## TASK DIRECTIONS
Each line from the one containing "fork() 시 물려받는다." through the last line of the records below is to be repeated as written, with nothing added.

## Entries taken from a collection
►

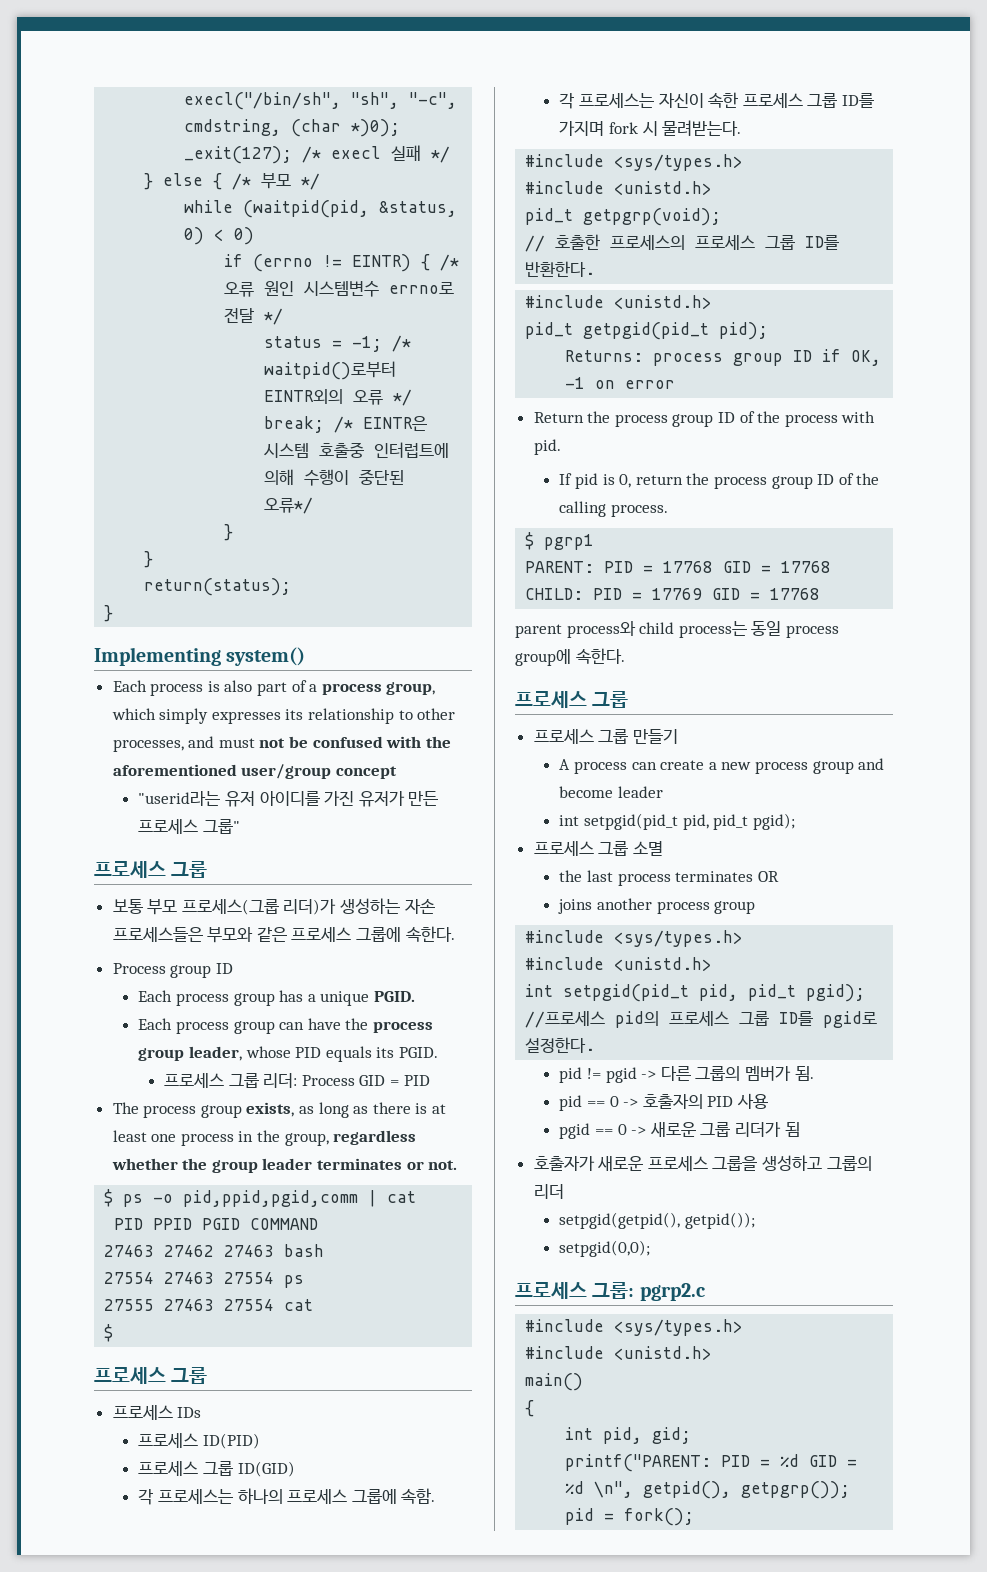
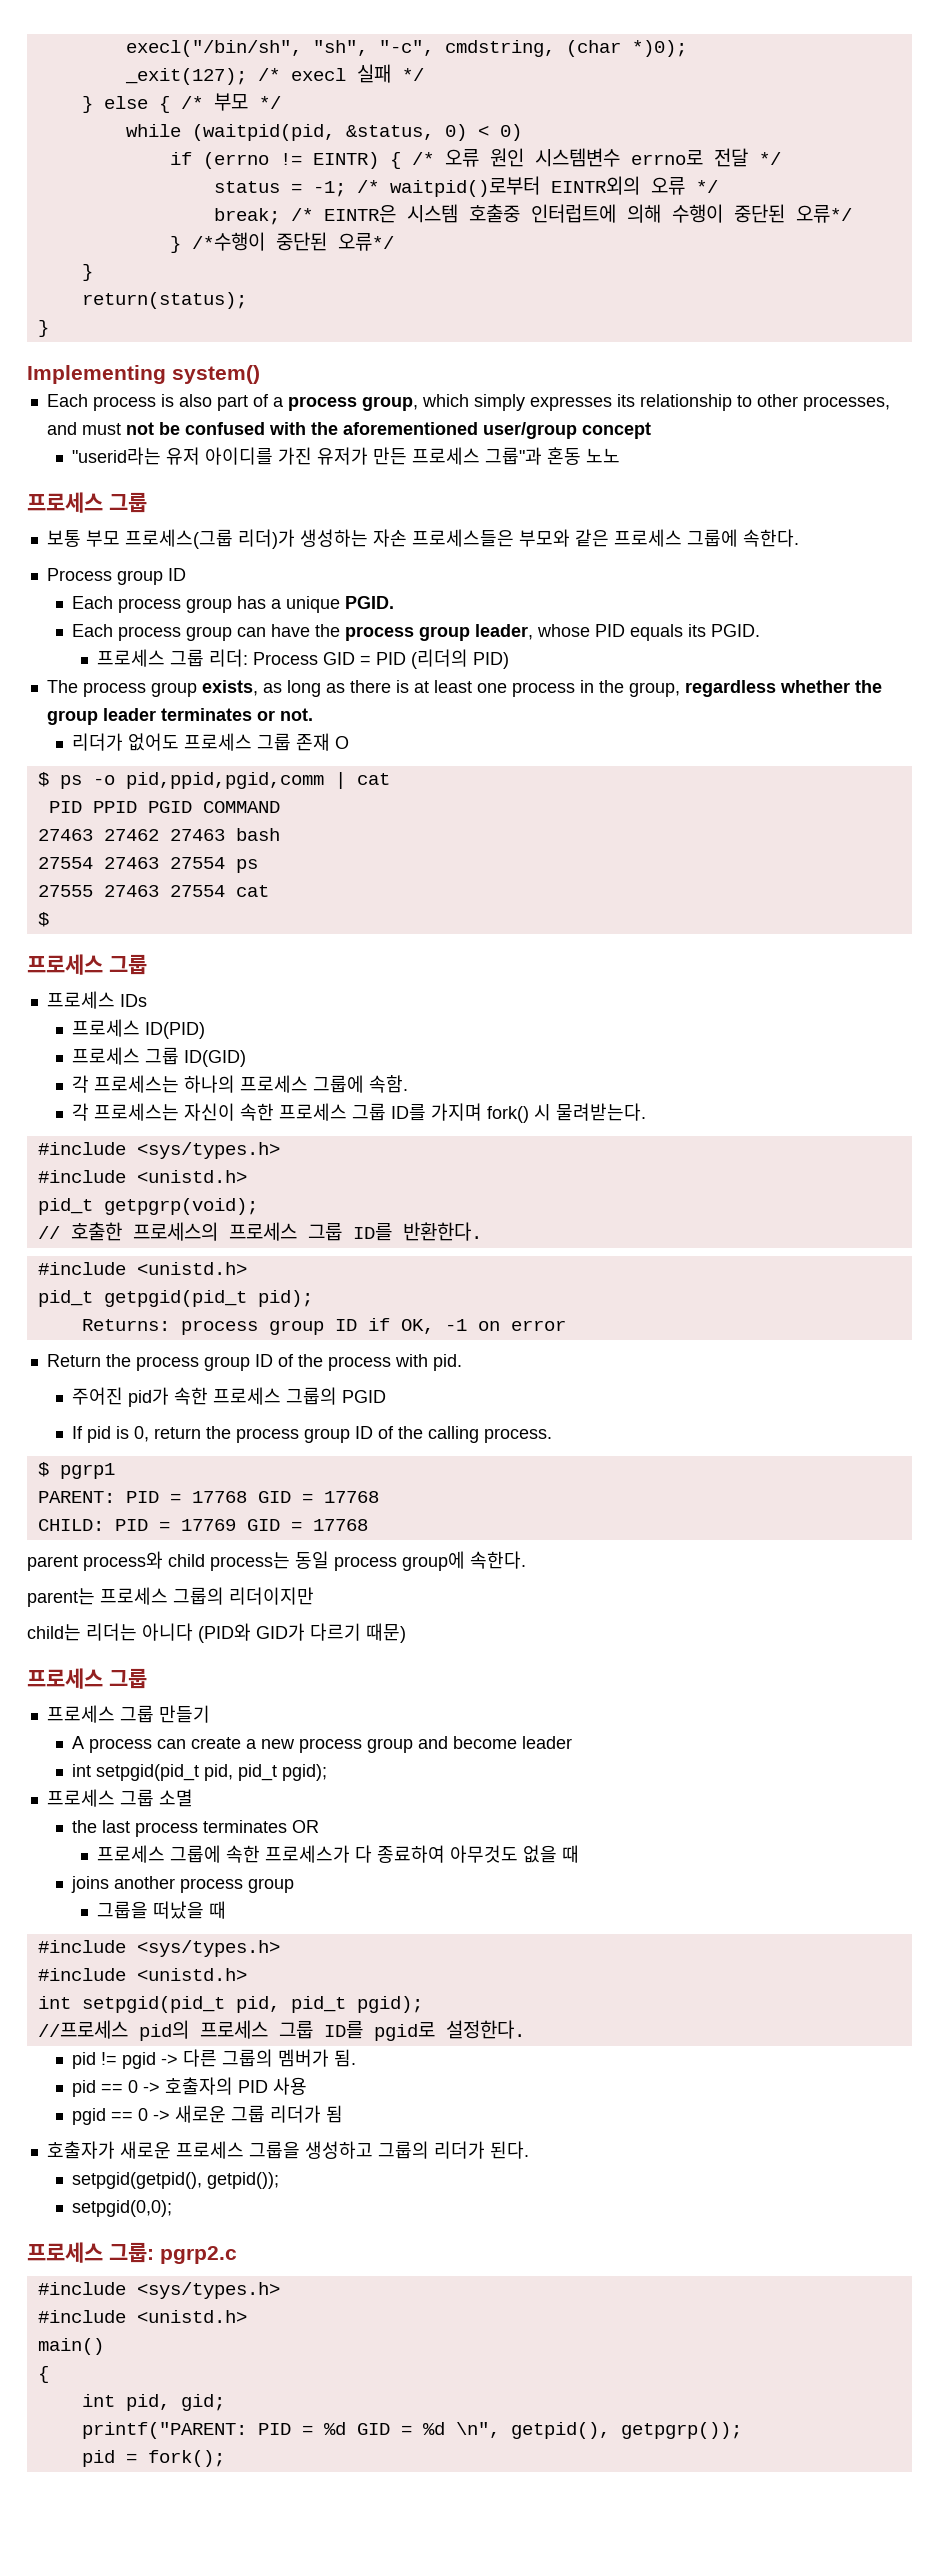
  break; /* EINTR은 시스템 호출중 인터럽트에 의해 수행이 중단된 오류*/
- }
+ } /*수행이 중단된 오류*/
- "userid라는 유저 아이디를 가진 유저가 만든 프로세스 그룹"
+ "userid라는 유저 아이디를 가진 유저가 만든 프로세스 그룹"과 혼동 노노
- 프로세스 그룹 리더: Process GID = PID
+ 프로세스 그룹 리더: Process GID = PID (리더의 PID)
+ 리더가 없어도 프로세스 그룹 존재 O
- 각 프로세스는 자신이 속한 프로세스 그룹 ID를 가지며 fork 시 물려받는다.
+ 각 프로세스는 자신이 속한 프로세스 그룹 ID를 가지며 fork() 시 물려받는다.
+ 주어진 pid가 속한 프로세스 그룹의 PGID
+ parent는 프로세스 그룹의 리더이지만
+ child는 리더는 아니다 (PID와 GID가 다르기 때문)
+ 프로세스 그룹에 속한 프로세스가 다 종료하여 아무것도 없을 때
+ 그룹을 떠났을 때
- 호출자가 새로운 프로세스 그룹을 생성하고 그룹의 리더
+ 호출자가 새로운 프로세스 그룹을 생성하고 그룹의 리더가 된다.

◄

## RESPONSE FOR THIS EXERCISE
+ 각 프로세스는 자신이 속한 프로세스 그룹 ID를 가지며 fork() 시 물려받는다.
+ 주어진 pid가 속한 프로세스 그룹의 PGID
+ parent는 프로세스 그룹의 리더이지만
+ child는 리더는 아니다 (PID와 GID가 다르기 때문)
+ 프로세스 그룹에 속한 프로세스가 다 종료하여 아무것도 없을 때
+ 그룹을 떠났을 때
- 호출자가 새로운 프로세스 그룹을 생성하고 그룹의 리더
+ 호출자가 새로운 프로세스 그룹을 생성하고 그룹의 리더가 된다.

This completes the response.